Records from a data source
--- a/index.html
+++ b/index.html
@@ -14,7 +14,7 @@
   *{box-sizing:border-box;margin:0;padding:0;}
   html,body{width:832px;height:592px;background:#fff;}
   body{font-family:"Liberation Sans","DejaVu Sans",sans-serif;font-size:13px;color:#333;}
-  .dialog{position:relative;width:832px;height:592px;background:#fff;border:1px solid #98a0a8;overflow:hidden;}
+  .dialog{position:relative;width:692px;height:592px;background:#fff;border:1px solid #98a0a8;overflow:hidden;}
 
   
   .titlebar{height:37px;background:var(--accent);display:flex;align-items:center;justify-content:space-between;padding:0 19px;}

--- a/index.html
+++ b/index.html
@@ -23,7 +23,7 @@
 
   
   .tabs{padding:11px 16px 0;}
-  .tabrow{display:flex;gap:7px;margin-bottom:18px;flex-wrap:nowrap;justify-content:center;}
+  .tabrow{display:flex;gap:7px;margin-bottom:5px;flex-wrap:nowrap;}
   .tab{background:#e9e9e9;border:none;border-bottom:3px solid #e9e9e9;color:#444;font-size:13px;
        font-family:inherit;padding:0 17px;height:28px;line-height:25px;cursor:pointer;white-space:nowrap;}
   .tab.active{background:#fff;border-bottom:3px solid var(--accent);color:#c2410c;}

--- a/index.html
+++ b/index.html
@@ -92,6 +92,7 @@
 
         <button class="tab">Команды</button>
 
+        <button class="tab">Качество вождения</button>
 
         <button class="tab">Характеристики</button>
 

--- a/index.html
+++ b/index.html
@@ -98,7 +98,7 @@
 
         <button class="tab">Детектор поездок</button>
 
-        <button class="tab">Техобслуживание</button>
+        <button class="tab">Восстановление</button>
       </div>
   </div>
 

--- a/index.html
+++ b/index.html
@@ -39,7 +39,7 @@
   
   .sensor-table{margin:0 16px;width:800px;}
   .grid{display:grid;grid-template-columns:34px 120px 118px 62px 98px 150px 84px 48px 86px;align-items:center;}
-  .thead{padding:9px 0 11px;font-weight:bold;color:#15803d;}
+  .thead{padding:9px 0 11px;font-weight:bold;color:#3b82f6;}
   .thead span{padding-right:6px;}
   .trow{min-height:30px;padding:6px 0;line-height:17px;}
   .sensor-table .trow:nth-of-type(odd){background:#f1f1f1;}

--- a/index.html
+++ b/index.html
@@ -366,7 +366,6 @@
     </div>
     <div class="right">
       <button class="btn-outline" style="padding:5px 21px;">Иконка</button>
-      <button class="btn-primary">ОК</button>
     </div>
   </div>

Assignment -> An exact transcription of all the records is required.

Answer section ->
--- a/index.html
+++ b/index.html
@@ -14,7 +14,7 @@
   *{box-sizing:border-box;margin:0;padding:0;}
   html,body{width:832px;height:592px;background:#fff;}
   body{font-family:"Liberation Sans","DejaVu Sans",sans-serif;font-size:13px;color:#333;}
-  .dialog{position:relative;width:832px;height:592px;background:#fff;border:1px solid #98a0a8;overflow:hidden;}
+  .dialog{position:relative;width:692px;height:592px;background:#fff;border:1px solid #98a0a8;overflow:hidden;}
 
   
   .titlebar{height:37px;background:var(--accent);display:flex;align-items:center;justify-content:space-between;padding:0 19px;}

--- a/index.html
+++ b/index.html
@@ -23,7 +23,7 @@
 
   
   .tabs{padding:11px 16px 0;}
-  .tabrow{display:flex;gap:7px;margin-bottom:18px;flex-wrap:nowrap;justify-content:center;}
+  .tabrow{display:flex;gap:7px;margin-bottom:5px;flex-wrap:nowrap;}
   .tab{background:#e9e9e9;border:none;border-bottom:3px solid #e9e9e9;color:#444;font-size:13px;
        font-family:inherit;padding:0 17px;height:28px;line-height:25px;cursor:pointer;white-space:nowrap;}
   .tab.active{background:#fff;border-bottom:3px solid var(--accent);color:#c2410c;}

--- a/index.html
+++ b/index.html
@@ -92,6 +92,7 @@
 
         <button class="tab">Команды</button>
 
+        <button class="tab">Качество вождения</button>
 
         <button class="tab">Характеристики</button>
 

--- a/index.html
+++ b/index.html
@@ -98,7 +98,7 @@
 
         <button class="tab">Детектор поездок</button>
 
-        <button class="tab">Техобслуживание</button>
+        <button class="tab">Восстановление</button>
       </div>
   </div>
 

--- a/index.html
+++ b/index.html
@@ -39,7 +39,7 @@
   
   .sensor-table{margin:0 16px;width:800px;}
   .grid{display:grid;grid-template-columns:34px 120px 118px 62px 98px 150px 84px 48px 86px;align-items:center;}
-  .thead{padding:9px 0 11px;font-weight:bold;color:#15803d;}
+  .thead{padding:9px 0 11px;font-weight:bold;color:#3b82f6;}
   .thead span{padding-right:6px;}
   .trow{min-height:30px;padding:6px 0;line-height:17px;}
   .sensor-table .trow:nth-of-type(odd){background:#f1f1f1;}

--- a/index.html
+++ b/index.html
@@ -366,7 +366,6 @@
     </div>
     <div class="right">
       <button class="btn-outline" style="padding:5px 21px;">Иконка</button>
-      <button class="btn-primary">ОК</button>
     </div>
   </div>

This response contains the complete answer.